Supplied information section start

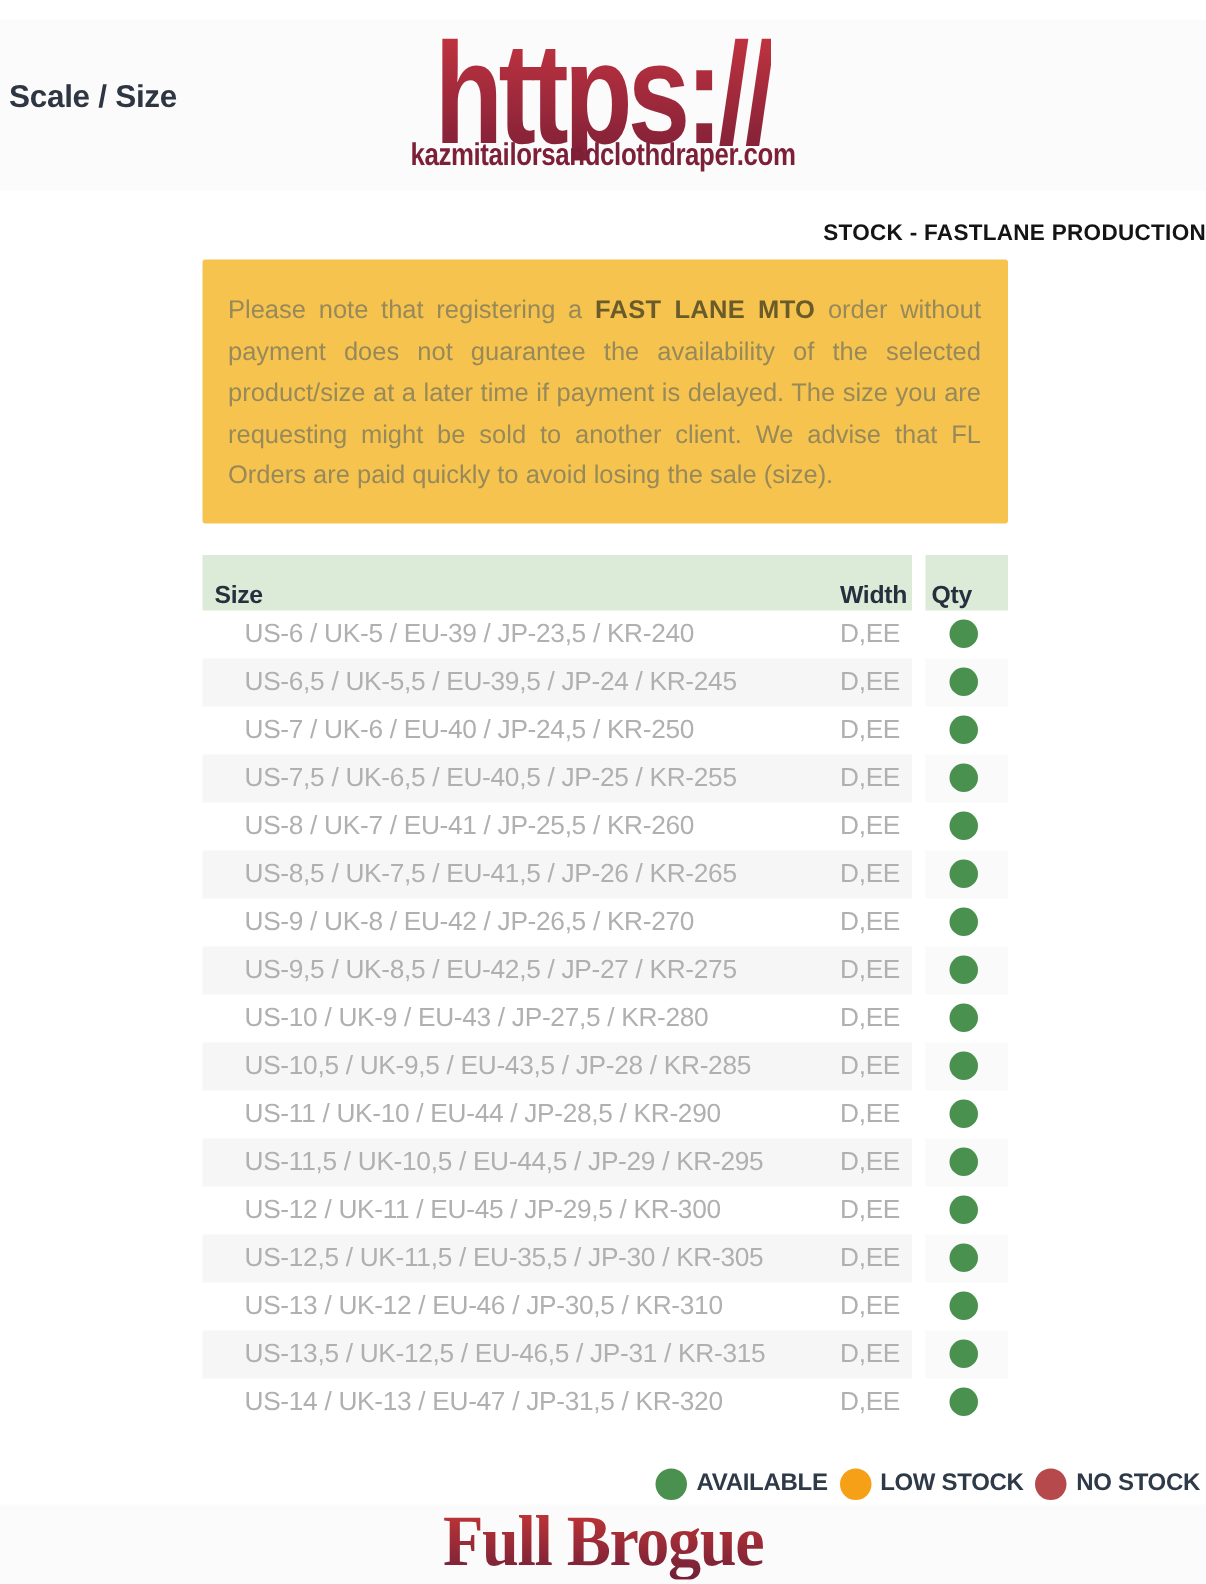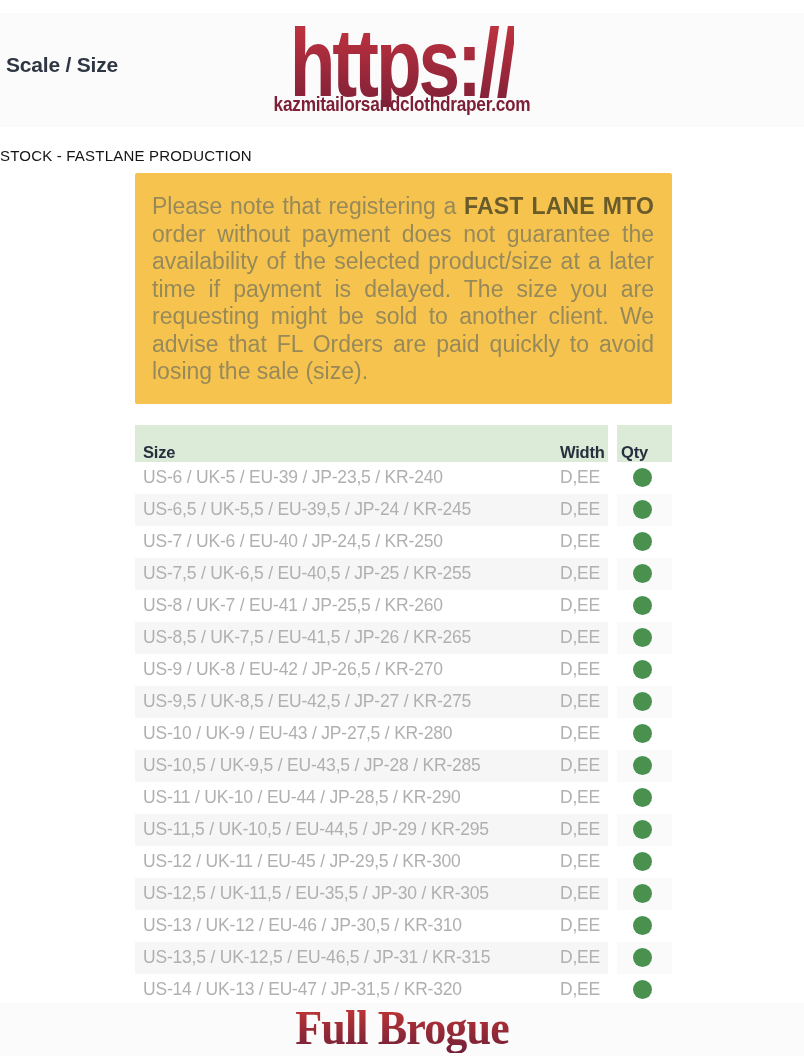--- a/index.html
+++ b/index.html
@@ -60,9 +60,9 @@
   }
   .section-heading {
     margin-top: 20px;
-    text-align: left;
+    text-align: right;
     font-size: 15px;
-    font-weight: normal;
+    font-weight: bold;
     color: #141414;
     letter-spacing: 0.2px;
   }

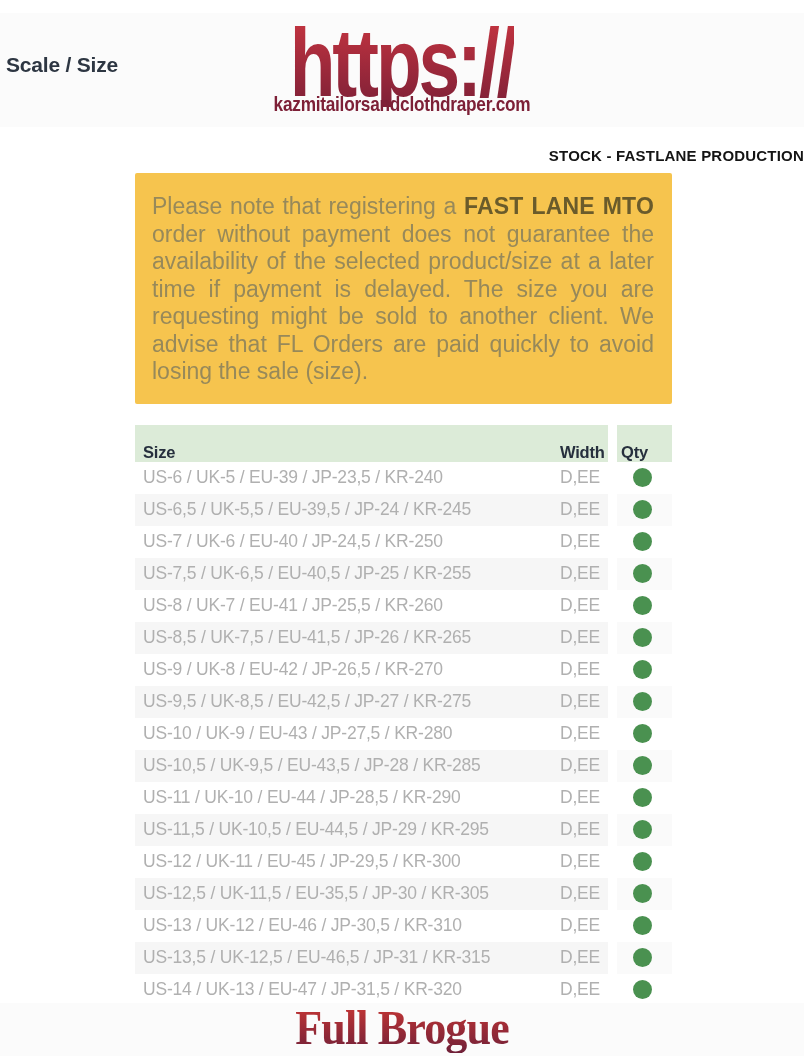--- a/index.html
+++ b/index.html
@@ -74,7 +74,7 @@
     padding: 20px 18px 18px 17px;
   }
   .notice-text {
-    font-size: 23px;
+    font-size: 17px;
     line-height: 27.5px;
     color: #97895A;
     text-align: justify;

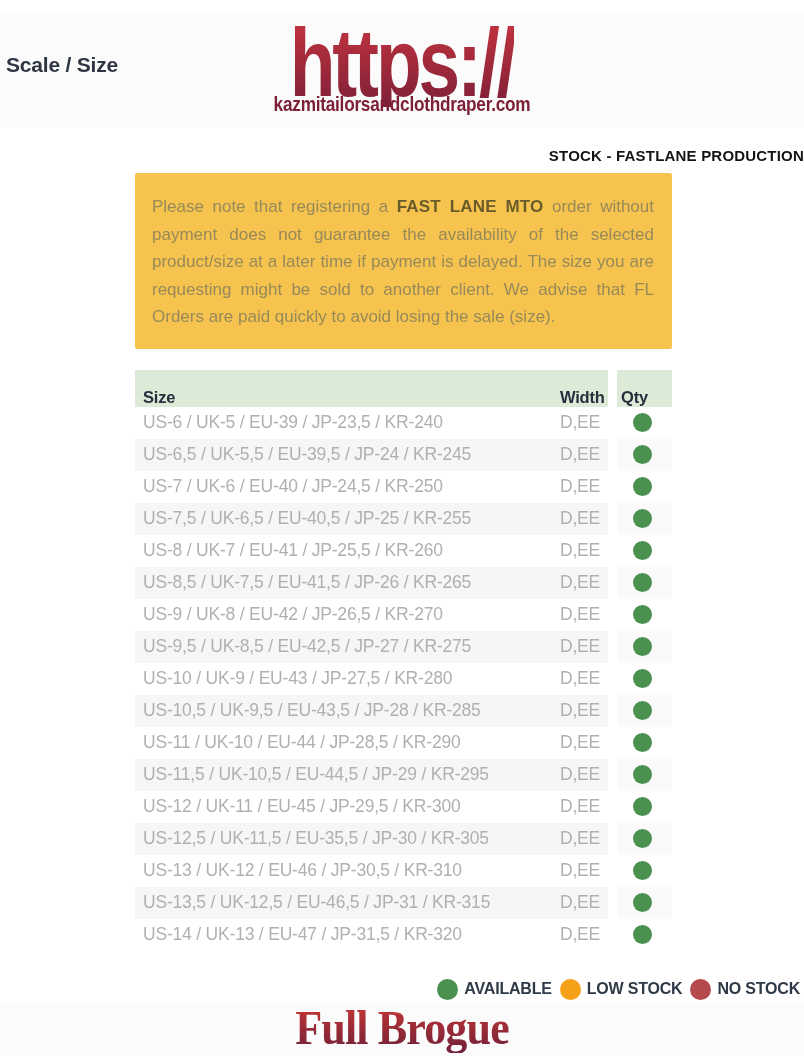--- a/index.html
+++ b/index.html
@@ -101,6 +101,7 @@
     color: #B0B0B0;
     letter-spacing: -0.2px;
     white-space: nowrap;
+    margin-left: 20px;
   }
   .t-row.striped .cell-main { background: #F6F6F6; }
   .t-row.striped .cell-qty { background: #FAFAFA; }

Supplied information section end

→ What is required
Please print the line that contains "-60,9 +60,9 @@" along with every later line of the material, exactly, through the last one. Leave pictures out of the copy.

→ Solved problem
@@ -60,9 +60,9 @@
   }
   .section-heading {
     margin-top: 20px;
-    text-align: left;
+    text-align: right;
     font-size: 15px;
-    font-weight: normal;
+    font-weight: bold;
     color: #141414;
     letter-spacing: 0.2px;
   }

--- a/index.html
+++ b/index.html
@@ -74,7 +74,7 @@
     padding: 20px 18px 18px 17px;
   }
   .notice-text {
-    font-size: 23px;
+    font-size: 17px;
     line-height: 27.5px;
     color: #97895A;
     text-align: justify;

--- a/index.html
+++ b/index.html
@@ -101,6 +101,7 @@
     color: #B0B0B0;
     letter-spacing: -0.2px;
     white-space: nowrap;
+    margin-left: 20px;
   }
   .t-row.striped .cell-main { background: #F6F6F6; }
   .t-row.striped .cell-qty { background: #FAFAFA; }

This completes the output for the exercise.